Immediate mode rendering is dead

VeaR · January 18, 2010, 6:09pm

“Immediate mode rendering is dead”

It’s dead long ago. Immediate OpenGL rendering mode was when OGL calls were used between glBegin() and glEnd() to render/specify each of the triangles vertices one-by-one. It was the original rendering mode of OpenGL (back in 1993, if i remember).

You should have given the title:

“Vertex array rendering mode is dead, along with display list rendering”

princec · January 18, 2010, 6:18pm

Indeed. Although at least up until now, vertex array rendering was fast enough for my purposes, but now it seems I’ve hit the absolute limits, and the drivers are definitely pushing everybody to use VBOs or face drastically shit performance.

This is kinda significant because a) all my legacy code has a lot of immediate mode in it (I don’t mean a lot of rendering, just a lot of places) and b) all the legacy tutorial code on the internets is immediate mode and it’s all completely the wrong thing to be teaching people now

Anyway, back to major hackery to convert all my immediate mode stuff into VBO rendering… without breaking any of my legacy code… whilst still being integrated into the sprite engine layering system… argh

Cas

DzzD · January 18, 2010, 7:03pm

hehe and any chance to have an imediate compiled displaylist bench ?

princec · January 18, 2010, 7:26pm

Display lists used to just crash / not work most of the time I tried them on crappy Intel cards anyway. So I never used them.

All this stuff is basically written in stone for OpenGL3.1 anyway, so we might as well get used to it and start doing it right from now on anyway ;D

Cas

DzzD · January 18, 2010, 7:31pm

yup yup, was just a request for my personal knowledge

xinaesthetic · January 19, 2010, 2:56am

I must admit, I recommended someone to use display lists on here just a few days ago, without warning them that are actually already deprecated (which I knew full well)… they were using the JOGL TextRenderer and I wasn’t really sure how that would interact. Well, I felt guilty so I’ve at least now let them know.

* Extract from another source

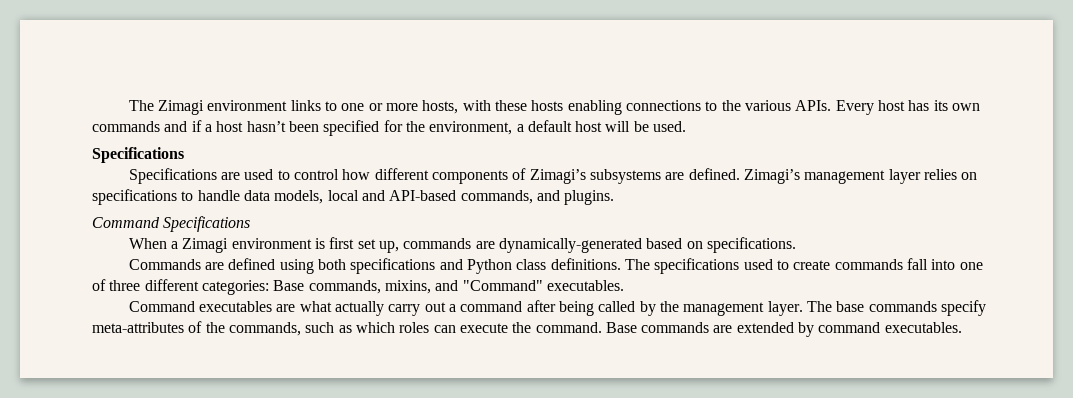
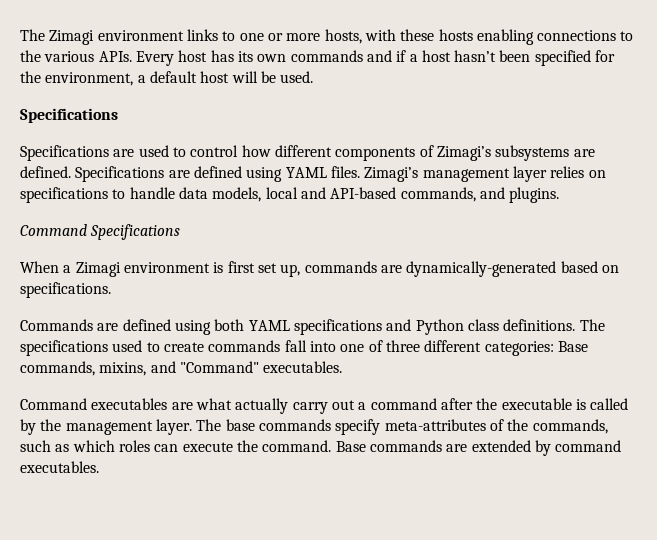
+ Specifications are defined using YAML files.
- Commands are defined using both specifications and Python class definitions.
+ Commands are defined using both YAML specifications and Python class definitions.
- Command executables are what actually carry out a command after being called by the management layer.
+ Command executables are what actually carry out a command after the executable is called by the management layer.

In my own code, I have VBOs for the major stuff, with some immediate mode, the odd display list and one or two vertex arrays… I don’t notice any particular difference to performance whether I have my various trivial immediate mode bits rendering or only VBO stuff - I am largely CPU bound, though. In fact, I’ve just been experimenting rendering particles in immediate mode vs VA vs VBO and am seeing absolutely negligible differences… if anything, immediate mode maybe slightly ahead. WTF?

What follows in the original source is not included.